Problem to work on → Copy every entry word for word, but skip the pictures.
[Source records — start]
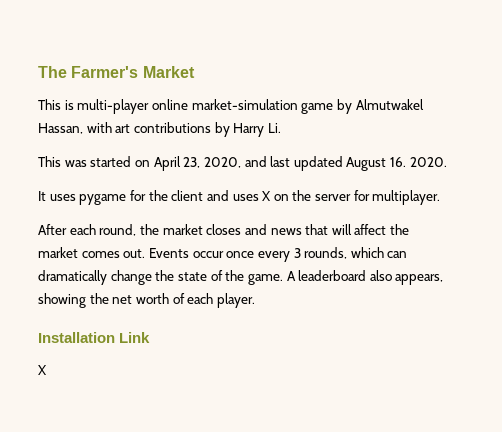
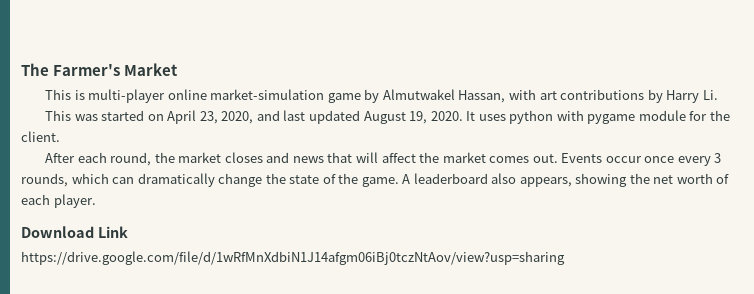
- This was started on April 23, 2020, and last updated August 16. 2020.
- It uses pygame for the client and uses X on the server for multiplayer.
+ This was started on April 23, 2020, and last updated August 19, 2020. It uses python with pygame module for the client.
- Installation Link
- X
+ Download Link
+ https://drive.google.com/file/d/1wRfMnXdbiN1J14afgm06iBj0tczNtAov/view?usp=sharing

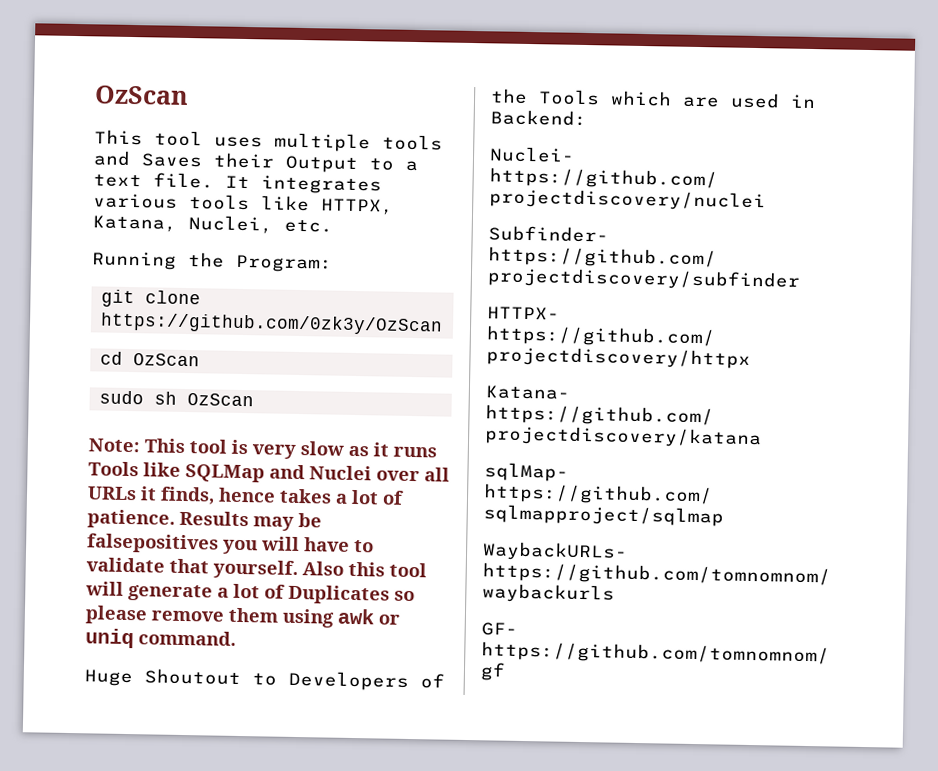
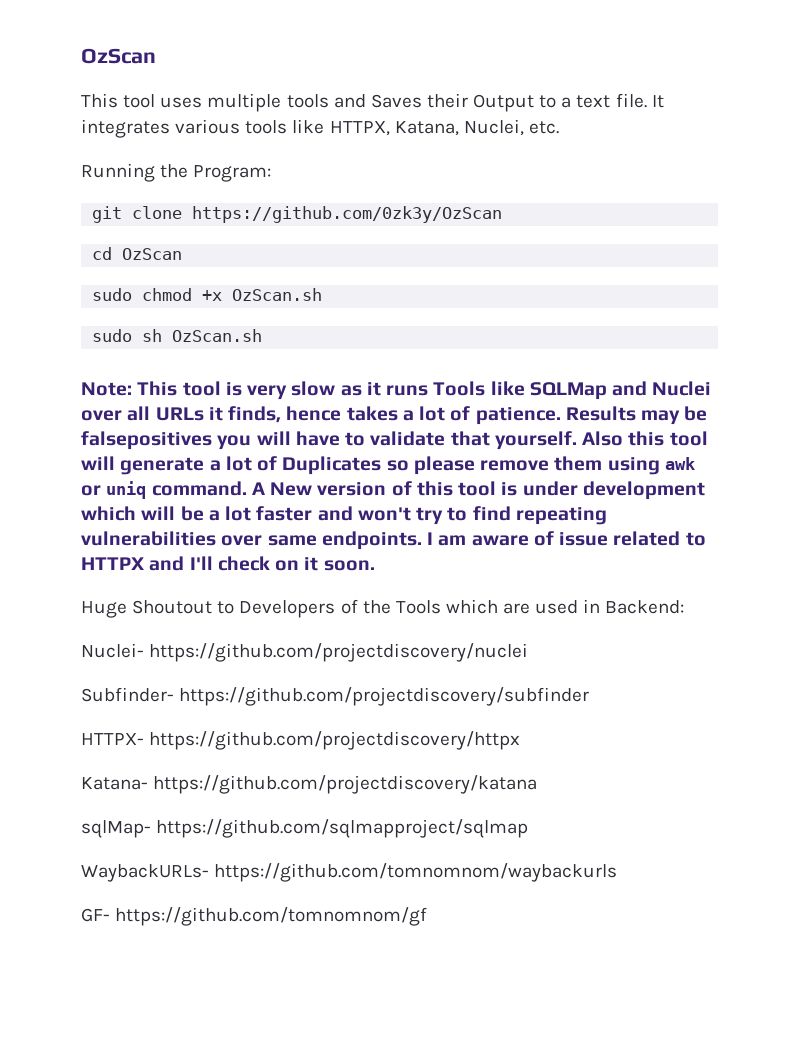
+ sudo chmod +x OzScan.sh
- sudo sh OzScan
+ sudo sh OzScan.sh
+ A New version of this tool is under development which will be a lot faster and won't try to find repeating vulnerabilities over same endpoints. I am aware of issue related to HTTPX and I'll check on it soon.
[Source records — finish]
Response to the exercise →
- This was started on April 23, 2020, and last updated August 16. 2020.
- It uses pygame for the client and uses X on the server for multiplayer.
+ This was started on April 23, 2020, and last updated August 19, 2020. It uses python with pygame module for the client.
- Installation Link
- X
+ Download Link
+ https://drive.google.com/file/d/1wRfMnXdbiN1J14afgm06iBj0tczNtAov/view?usp=sharing

+ sudo chmod +x OzScan.sh
- sudo sh OzScan
+ sudo sh OzScan.sh
+ A New version of this tool is under development which will be a lot faster and won't try to find repeating vulnerabilities over same endpoints. I am aware of issue related to HTTPX and I'll check on it soon.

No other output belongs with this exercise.